The TCFD legislation helps consumers to understand the impact of climate change on business in terms of physical and transitional risks and how the company is preparing to manage those risks. The disclosure requirements allow investors to compare companies and to assess how firms are meeting sustainability demands via standardised measures in company reporting.

As a result, Burberry is building a sustainability finance team and a sustainability strategy for the rest of the organisation, which the finance function will support. “We’ve got great people lined up for most of the sustainability finance roles, which is excellent. There’s certainly an appetite for more to get involved,” says Brimicombe.

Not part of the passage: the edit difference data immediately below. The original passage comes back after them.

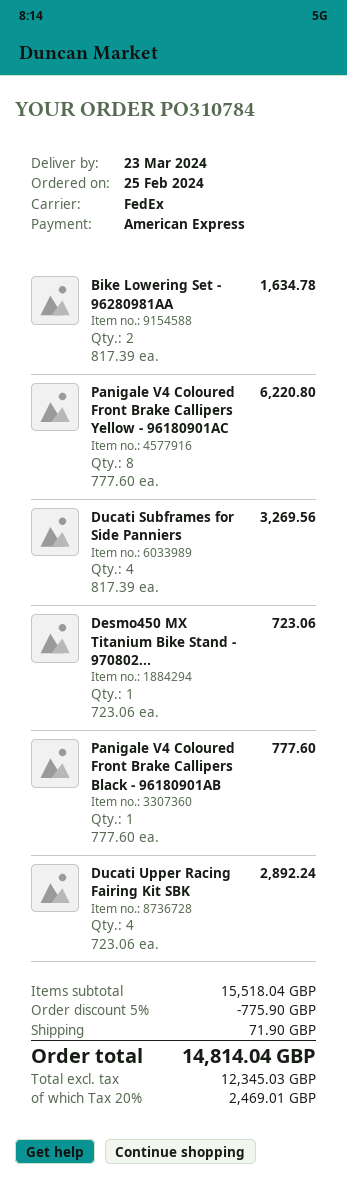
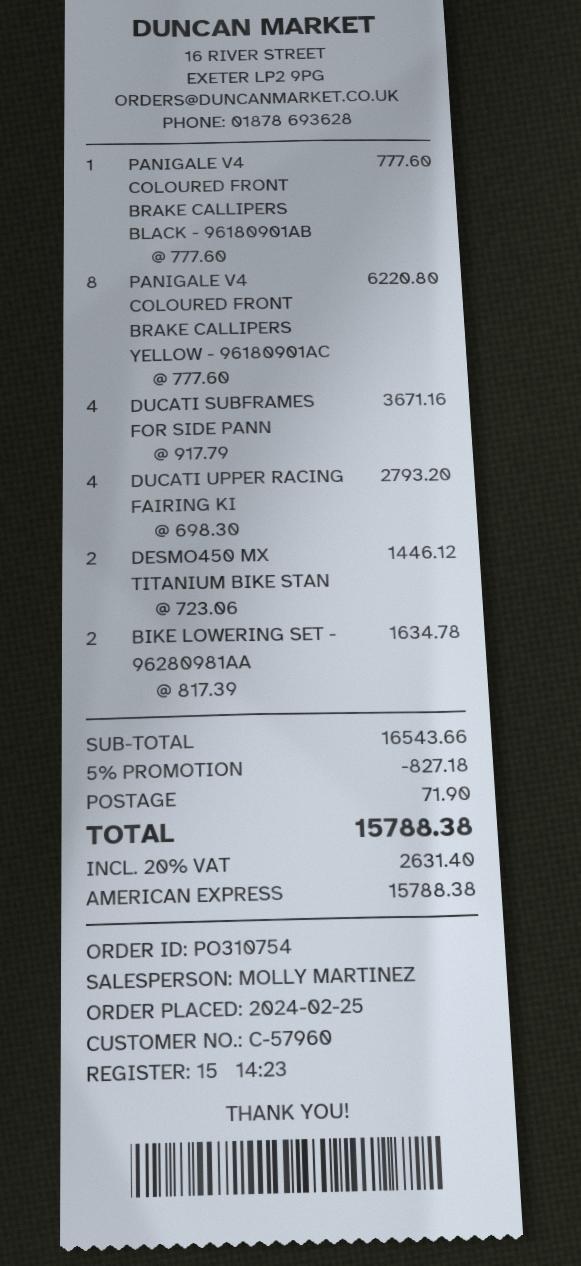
order number: PO310784 -> PO310754
Ducati Subframes for Side Panniers: 4 x 817.39 = 3269.56 -> 4 x 917.79 = 3671.16
Desmo450 MX Titanium Bike Stand - 970802...: 1 x 723.06 = 723.06 -> 2 x 723.06 = 1446.12
Ducati Upper Racing Fairing Kit SBK: 4 x 723.06 = 2892.24 -> 4 x 698.30 = 2793.20
subtotal: 15518.04 -> 16543.66
discount: 5% = 775.90 -> 5% = 827.18
tax: 20% = 2469.01 -> 20% = 2631.40
total: 14814.04 -> 15788.38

The business wants integration of its sustainability agenda into the business’s decision-making. “We have some of that running already with decisions around capital expenditure with sustainability considerations,” says Brimicombe, “but we need the whole business to move forward, considering not only the commercial strategy and financial performance but also their sustainability outcomes.

A unified strategic approach will allow Burberry to meet its 2030 and 2040 targets, by ensuring that everyone across the business is working towards a shared vision. It is doing so by introducing incentives across the business to meet sustainability KPIs.

“The next step is to develop an annual plan for deliverables and allocate accountability to business leaders against each target. We are trying to incentivise the organisation in the sustainability dimension,” says Brimicombe.

“Whereas in the past we were incentivised on financial metrics, we are now looking to build KPI targets around sustainability targets. Success to me in 2022 will be building targets and incentives to reach our sustainability goals.”